One of the tragedies of Elvis Presley’s career is that, while he showed flashes of brilliance as an actor, his rapacious manager had him star in one disposable musical after another until audiences were sick of him. Forty-six years after his death, Elvis deserves better than more poorly-written fluff.
• We will still give credit where credit’s due — a bored Elvis skeet shooting with TVs as targets was a clever gag. Elvis famously had multiple TVs in his living room and once shot out the screen when rival singer Robert Goulet came on.

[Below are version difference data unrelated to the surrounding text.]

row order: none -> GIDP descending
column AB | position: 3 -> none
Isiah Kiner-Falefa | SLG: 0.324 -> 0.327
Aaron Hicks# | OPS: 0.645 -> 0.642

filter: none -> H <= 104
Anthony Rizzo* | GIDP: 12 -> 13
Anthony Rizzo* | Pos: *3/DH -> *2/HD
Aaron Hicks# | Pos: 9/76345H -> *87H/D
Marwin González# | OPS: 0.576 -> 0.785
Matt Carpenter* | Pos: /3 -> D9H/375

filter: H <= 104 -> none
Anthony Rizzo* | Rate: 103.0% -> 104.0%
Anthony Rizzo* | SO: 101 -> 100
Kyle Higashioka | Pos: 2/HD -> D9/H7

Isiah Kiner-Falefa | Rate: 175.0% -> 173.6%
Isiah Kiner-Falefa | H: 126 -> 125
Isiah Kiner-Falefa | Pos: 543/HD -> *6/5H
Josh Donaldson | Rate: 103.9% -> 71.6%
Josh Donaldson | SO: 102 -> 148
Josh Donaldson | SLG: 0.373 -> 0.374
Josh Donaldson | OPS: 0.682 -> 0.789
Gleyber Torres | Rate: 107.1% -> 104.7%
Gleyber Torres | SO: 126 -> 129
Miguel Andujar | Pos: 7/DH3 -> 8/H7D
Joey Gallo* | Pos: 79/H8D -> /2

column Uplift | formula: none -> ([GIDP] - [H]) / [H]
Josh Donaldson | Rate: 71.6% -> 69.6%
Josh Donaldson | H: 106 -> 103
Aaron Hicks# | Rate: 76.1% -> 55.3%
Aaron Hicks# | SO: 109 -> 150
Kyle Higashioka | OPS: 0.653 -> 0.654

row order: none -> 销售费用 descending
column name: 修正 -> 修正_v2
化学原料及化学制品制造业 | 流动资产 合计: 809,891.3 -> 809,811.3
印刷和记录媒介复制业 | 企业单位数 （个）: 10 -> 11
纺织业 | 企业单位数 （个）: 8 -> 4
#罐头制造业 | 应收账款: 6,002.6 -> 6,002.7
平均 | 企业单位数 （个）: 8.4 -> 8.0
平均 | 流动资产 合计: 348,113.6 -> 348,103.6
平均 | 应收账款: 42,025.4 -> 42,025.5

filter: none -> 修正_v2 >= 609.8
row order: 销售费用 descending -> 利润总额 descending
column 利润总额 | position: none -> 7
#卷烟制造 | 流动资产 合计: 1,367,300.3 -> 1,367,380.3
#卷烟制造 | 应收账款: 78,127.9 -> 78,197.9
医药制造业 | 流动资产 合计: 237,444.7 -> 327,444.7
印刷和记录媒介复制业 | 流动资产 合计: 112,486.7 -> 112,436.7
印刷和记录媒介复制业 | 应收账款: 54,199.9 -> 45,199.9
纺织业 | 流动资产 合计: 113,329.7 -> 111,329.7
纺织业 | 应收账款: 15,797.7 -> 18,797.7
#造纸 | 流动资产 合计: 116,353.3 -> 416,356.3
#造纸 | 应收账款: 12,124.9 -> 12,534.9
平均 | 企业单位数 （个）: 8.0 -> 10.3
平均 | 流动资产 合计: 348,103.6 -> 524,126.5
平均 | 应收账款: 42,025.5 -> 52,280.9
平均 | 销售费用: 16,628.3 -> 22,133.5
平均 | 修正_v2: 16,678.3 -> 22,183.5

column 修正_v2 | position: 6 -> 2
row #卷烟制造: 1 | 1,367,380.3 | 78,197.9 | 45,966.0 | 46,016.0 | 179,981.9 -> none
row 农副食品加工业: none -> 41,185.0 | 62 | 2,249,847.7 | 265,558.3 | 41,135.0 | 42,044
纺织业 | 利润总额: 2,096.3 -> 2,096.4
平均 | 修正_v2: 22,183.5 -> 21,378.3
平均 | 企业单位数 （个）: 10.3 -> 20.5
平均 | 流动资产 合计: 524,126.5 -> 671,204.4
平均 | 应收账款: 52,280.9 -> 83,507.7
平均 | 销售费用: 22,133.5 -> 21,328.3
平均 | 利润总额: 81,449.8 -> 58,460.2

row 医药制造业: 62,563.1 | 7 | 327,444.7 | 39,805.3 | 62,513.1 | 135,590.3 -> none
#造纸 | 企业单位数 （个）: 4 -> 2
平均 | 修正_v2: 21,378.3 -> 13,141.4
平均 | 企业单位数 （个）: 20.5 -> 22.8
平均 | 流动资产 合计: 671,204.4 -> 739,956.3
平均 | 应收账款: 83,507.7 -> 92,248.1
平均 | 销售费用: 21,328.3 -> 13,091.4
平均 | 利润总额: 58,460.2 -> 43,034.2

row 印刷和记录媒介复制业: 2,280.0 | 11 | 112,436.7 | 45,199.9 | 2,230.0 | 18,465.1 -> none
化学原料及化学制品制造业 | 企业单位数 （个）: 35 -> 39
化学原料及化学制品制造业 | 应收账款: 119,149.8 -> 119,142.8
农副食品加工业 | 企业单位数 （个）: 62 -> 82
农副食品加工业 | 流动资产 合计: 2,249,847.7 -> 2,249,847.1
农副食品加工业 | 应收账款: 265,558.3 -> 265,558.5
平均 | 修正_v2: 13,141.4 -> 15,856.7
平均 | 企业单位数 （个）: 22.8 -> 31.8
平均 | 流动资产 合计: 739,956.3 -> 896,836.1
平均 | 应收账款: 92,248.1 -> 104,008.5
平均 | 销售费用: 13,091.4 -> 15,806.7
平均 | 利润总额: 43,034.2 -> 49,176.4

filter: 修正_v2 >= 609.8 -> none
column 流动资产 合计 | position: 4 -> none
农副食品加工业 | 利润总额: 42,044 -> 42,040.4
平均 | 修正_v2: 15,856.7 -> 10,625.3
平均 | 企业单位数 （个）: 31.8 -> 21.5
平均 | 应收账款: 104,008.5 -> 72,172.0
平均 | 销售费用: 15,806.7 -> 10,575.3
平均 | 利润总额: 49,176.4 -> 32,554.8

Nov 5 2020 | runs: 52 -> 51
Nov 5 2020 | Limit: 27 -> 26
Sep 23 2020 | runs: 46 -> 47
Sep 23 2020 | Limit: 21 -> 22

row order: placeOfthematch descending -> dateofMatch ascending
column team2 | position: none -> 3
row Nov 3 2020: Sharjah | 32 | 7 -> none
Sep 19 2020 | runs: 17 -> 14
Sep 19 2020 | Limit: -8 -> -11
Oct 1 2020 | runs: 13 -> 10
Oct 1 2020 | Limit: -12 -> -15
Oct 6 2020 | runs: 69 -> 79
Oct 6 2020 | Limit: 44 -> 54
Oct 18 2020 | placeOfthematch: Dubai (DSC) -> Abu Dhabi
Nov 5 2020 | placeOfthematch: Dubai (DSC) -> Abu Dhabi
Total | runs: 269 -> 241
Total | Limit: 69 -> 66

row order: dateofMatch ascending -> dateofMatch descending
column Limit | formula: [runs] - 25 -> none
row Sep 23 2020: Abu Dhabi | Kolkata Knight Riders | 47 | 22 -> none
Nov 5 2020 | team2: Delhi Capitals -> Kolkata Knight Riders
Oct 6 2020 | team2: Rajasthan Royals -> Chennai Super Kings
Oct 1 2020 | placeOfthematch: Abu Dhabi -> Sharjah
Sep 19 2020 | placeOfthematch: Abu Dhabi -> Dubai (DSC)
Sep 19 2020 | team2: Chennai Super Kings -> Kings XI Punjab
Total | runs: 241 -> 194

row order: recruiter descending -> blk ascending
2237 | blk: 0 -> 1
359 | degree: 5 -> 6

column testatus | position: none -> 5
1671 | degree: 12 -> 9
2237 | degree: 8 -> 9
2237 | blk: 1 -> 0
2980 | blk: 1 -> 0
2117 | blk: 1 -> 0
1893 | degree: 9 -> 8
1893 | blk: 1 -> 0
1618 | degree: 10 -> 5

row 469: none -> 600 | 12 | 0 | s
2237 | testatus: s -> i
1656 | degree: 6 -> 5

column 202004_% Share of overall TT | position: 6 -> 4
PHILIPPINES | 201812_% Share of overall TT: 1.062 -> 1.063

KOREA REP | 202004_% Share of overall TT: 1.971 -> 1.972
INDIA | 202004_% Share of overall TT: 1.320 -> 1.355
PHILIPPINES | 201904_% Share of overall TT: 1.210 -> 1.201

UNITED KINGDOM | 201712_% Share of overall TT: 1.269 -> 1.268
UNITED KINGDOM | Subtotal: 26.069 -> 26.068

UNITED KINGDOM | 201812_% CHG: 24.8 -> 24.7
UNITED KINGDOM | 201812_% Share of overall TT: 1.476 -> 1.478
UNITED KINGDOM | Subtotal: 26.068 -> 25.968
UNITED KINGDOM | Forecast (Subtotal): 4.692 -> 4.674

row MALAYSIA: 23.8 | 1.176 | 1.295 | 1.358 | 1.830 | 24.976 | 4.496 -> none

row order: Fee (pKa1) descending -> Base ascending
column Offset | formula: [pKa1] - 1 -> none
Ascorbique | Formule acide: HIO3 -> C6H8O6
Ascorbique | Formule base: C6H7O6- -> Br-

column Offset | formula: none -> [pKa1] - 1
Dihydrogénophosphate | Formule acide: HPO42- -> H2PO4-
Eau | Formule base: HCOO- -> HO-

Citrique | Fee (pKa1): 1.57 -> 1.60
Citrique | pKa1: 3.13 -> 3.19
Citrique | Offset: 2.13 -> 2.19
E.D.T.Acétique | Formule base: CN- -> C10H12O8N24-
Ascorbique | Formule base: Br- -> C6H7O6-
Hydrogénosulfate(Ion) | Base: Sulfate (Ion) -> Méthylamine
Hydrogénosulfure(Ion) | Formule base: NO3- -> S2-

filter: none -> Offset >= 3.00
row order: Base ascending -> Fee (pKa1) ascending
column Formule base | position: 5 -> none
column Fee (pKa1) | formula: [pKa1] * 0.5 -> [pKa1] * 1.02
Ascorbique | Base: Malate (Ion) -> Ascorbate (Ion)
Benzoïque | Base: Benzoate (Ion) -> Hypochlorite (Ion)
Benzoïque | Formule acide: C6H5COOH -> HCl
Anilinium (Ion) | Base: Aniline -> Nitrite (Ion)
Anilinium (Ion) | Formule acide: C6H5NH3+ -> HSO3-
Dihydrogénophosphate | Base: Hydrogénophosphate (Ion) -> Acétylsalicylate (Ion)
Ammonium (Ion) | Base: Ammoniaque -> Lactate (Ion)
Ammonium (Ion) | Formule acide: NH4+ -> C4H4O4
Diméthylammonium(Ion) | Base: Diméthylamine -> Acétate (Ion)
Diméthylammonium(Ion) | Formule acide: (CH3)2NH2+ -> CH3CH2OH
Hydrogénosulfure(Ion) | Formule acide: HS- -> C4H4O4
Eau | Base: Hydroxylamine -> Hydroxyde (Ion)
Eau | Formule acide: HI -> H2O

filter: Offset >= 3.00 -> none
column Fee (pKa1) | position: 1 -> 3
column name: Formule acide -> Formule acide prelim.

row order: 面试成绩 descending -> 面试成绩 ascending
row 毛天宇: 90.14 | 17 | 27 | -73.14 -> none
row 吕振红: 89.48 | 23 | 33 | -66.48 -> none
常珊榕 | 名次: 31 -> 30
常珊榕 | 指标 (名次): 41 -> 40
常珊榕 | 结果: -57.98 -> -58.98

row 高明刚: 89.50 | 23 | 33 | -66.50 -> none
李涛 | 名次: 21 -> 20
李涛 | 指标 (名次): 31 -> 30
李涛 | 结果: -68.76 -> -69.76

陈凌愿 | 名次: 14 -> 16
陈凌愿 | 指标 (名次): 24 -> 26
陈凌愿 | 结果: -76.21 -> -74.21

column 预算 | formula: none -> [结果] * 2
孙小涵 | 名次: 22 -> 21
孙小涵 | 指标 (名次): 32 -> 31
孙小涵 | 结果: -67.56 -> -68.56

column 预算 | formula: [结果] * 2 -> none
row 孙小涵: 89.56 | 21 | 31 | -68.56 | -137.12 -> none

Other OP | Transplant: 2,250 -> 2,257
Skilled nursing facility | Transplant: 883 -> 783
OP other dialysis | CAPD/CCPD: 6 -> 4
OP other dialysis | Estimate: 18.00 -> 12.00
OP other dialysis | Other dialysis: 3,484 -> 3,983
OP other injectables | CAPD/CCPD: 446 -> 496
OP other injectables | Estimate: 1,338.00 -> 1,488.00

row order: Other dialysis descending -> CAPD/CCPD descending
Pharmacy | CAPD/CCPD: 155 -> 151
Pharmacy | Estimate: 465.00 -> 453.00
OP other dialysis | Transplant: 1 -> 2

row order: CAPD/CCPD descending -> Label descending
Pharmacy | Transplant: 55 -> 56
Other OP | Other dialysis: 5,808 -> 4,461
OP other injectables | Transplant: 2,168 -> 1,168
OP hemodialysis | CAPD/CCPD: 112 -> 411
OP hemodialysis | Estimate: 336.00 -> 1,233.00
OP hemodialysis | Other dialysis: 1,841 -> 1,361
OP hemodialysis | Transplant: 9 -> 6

• Priscilla Presley, Elvis’ widow, co-created the show and voices herself in brief appearances in each episode. Her presence means there are some nice touches of authenticity (and the series likely would never have been made, never mind gotten music rights to so many Elvis songs, without her involvement). But it also means that Elvis is portrayed as a pretty one-dimensional straight arrow. The real Elvis of 1968, who was battling addiction and struggling to regain relevance in the culture and respect as a performer, is a character who might have added some depth to this paper-thin show.
• We considered doing episodic reviews for this one, but because Netflix drops all the episodes at once, and because the episodes themselves don’t leave much to talk about, we’re stopping here. Elvis has left the building.